Please transcribe the listing that follows exactly; images are to be excluded.

━━━━━ SUPPLIED RECORDS

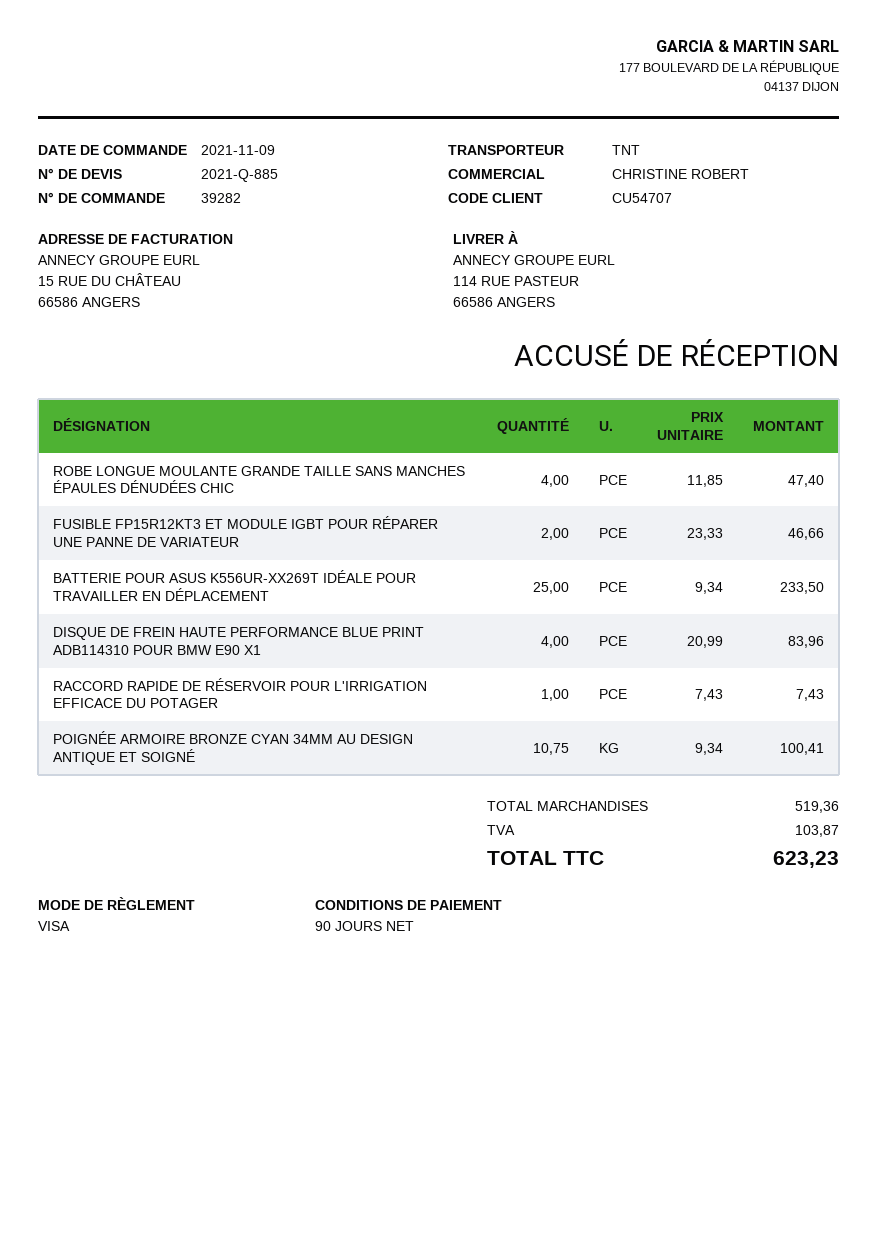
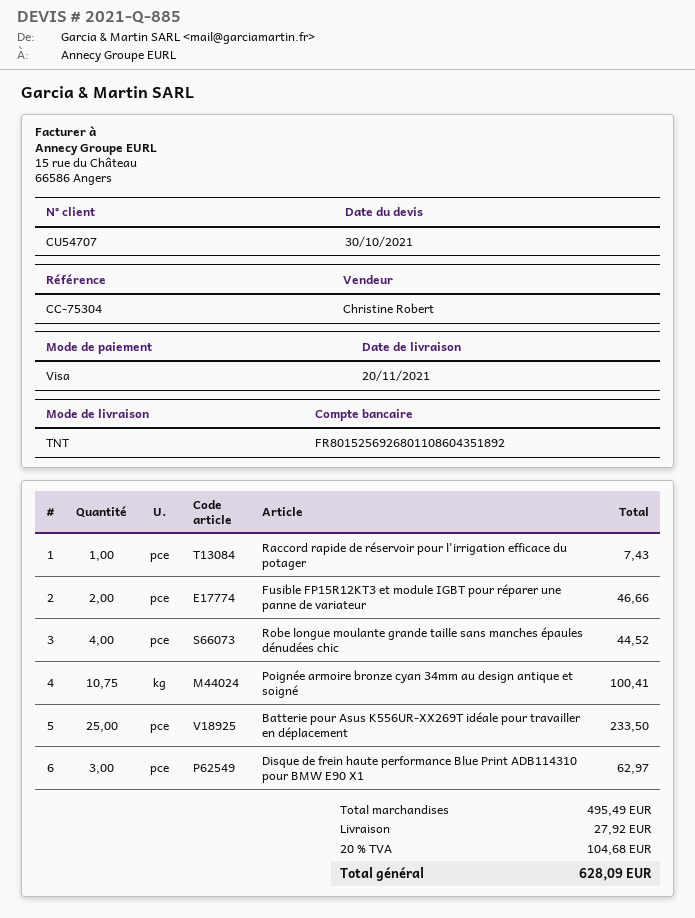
ROBE LONGUE MOULANTE GRANDE TAILLE SANS MANCHES ÉPAULES DÉNUDÉES CHIC: 4 for 47.40 -> 4 for 44.52
DISQUE DE FREIN HAUTE PERFORMANCE BLUE PRINT ADB114310 POUR BMW E90 X1: 4 for 83.96 -> 3 for 62.97
subtotal: 519.36 -> 495.49
shipping: none -> 27.92
tax: 103.87 -> 104.68
total: 623.23 -> 628.09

━━━━━━━━━━

* EXERCISE RESPONSE *
ROBE LONGUE MOULANTE GRANDE TAILLE SANS MANCHES ÉPAULES DÉNUDÉES CHIC: 4 for 47.40 -> 4 for 44.52
DISQUE DE FREIN HAUTE PERFORMANCE BLUE PRINT ADB114310 POUR BMW E90 X1: 4 for 83.96 -> 3 for 62.97
subtotal: 519.36 -> 495.49
shipping: none -> 27.92
tax: 103.87 -> 104.68
total: 623.23 -> 628.09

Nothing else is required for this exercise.